Package 'HCD'

Title: Hierarchical Community Detection by Recursive Partitioning
Description: Hierarchical community detection on networks by a recursive spectral partitioning strategy, which is shown to be effective and efficient in Li, Lei, Bhattacharyya, Sarkar, Bickel, and Levina (2018) <arXiv:1810.01509>. The package also includes a data generating function for a binary tree stochastic block model, a special case of stochastic block model that admits hierarchy between communities.
Authors: Tianxi Li [aut, cre], Lihua Lei [aut], Sharmodeep Bhattacharyya [aut], Purna Sarkar [aut], Peter Bickel [aut], Elizeveta Levina [aut]
Maintainer: Tianxi Li <[email protected]>
License: GPL (>= 2)
Version: 1.0
Built: 2024-12-19 03:52:34 UTC
Source: https://github.com/cran/HCD

Help Index


Hierarchical community detection by recursive partitioning

Description

The package provides the implementation of the recursive partitioning strategy to clustering network nodes in a hierarchical way. It also includes the mechanism of generating networks from a binary tree stochastic block model.

Details

Package: HCD
Type: Package
Version: 1.0
Date: 2024-01-28
License: GPL (>= 2)

Author(s)

Tianxi Li, Lihua Lei, Sharmodeep Bhattacharyya, Purnamrita Sarkar, Peter Bickel, and Elizaveta Levina.

Maintainer: Tianxi Li <[email protected]>

References

Li, T., Lei, L., Bhattacharyya, S., Van den Berge, K., Sarkar, P., Bickel, P.J. and Levina, E., 2022. Hierarchical community detection by recursive partitioning. Journal of the American Statistical Association, 117(538), pp.951-968.

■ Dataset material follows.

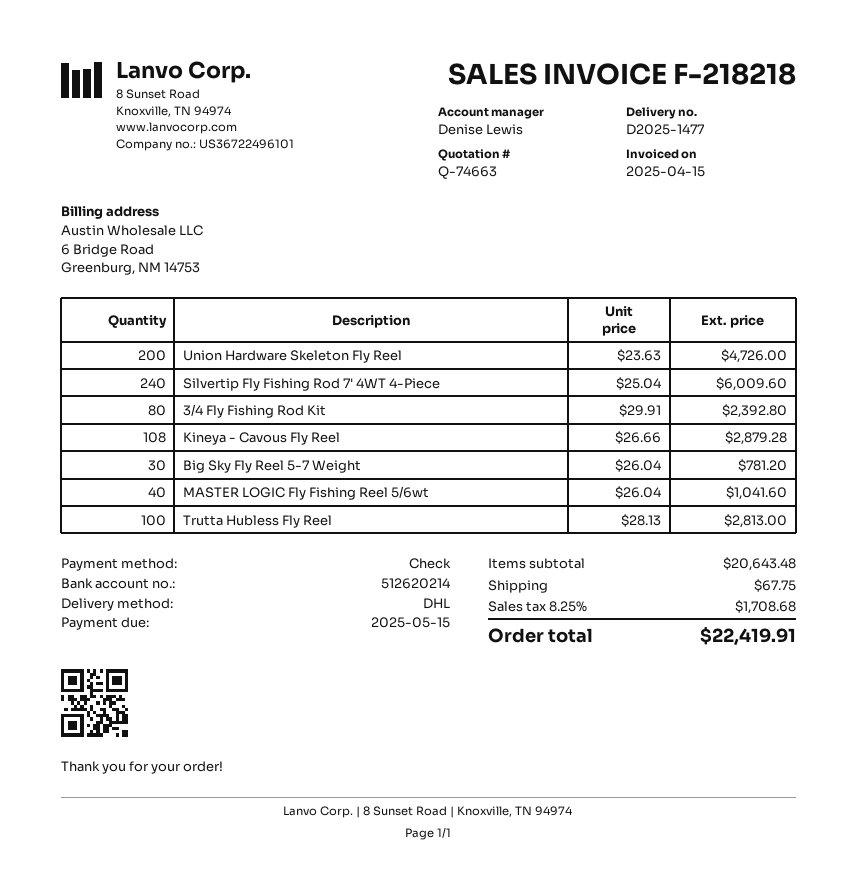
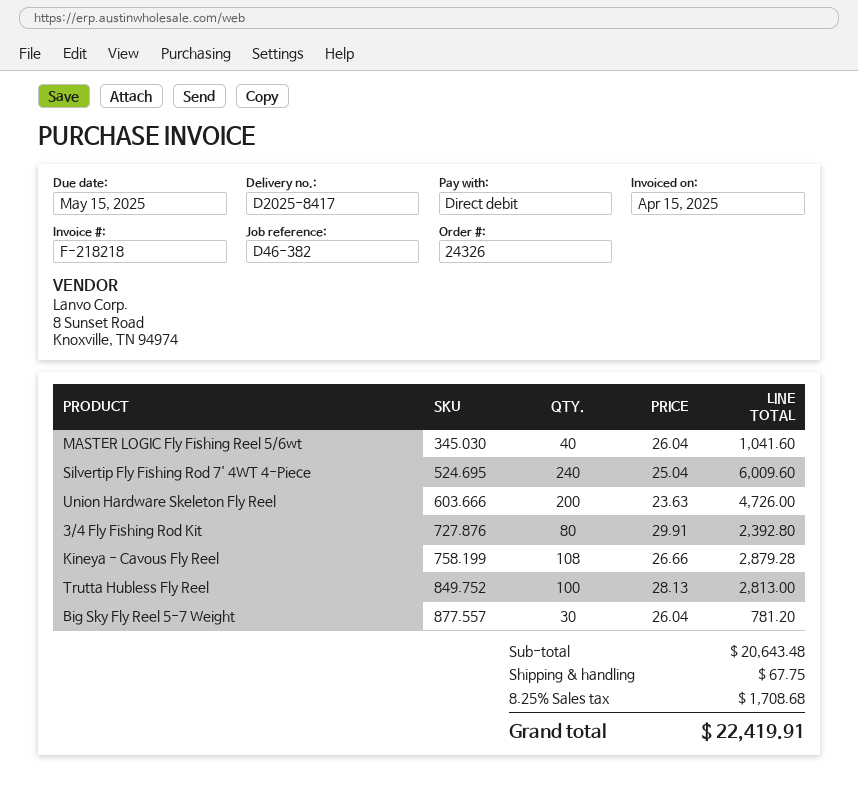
delivery note number: D2025-1477 -> D2025-8417
payment method: cheque -> direct debit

Generates networks from binary tree stochastic block model

Description

Generates networks from binary tree stochastic block model, with provided sequence of connection probability along the tree

Usage

BTSBM(n, d, a.seq, lambda, alpha = NULL, N = 1)

Arguments

n

number of nodes in the network

d

number of layers until leaves (excluding the root)

a.seq

the connection probability sequence along the tree, a_r, see details in the paper

lambda

average node degree, only used when alpha is not provided

alpha

the common scaling of the a_r sequence. So at the end, essentially the a_r sequence is a.seq*alpha

N

the number of networks to generate from the same model

Value

A list of objections of

A.list

the generated network adjacency matrices

B

the connection probability matrix between K communities, where K = 2^d

label

the vector of community labels for n nodes

P

the connection probability matrix between the n nodes. It is the expectation of adjacency matrices, except on the diagonal

comm.sim.mat

the binary string similarity matrix between communities

node.sim.mat

the binary string similarity matrix between nodes

Author(s)

Tianxi Li, Lihua Lei, Sharmodeep Bhattacharyya, Purnamrita Sarkar, Peter Bickel, and Elizaveta Levina.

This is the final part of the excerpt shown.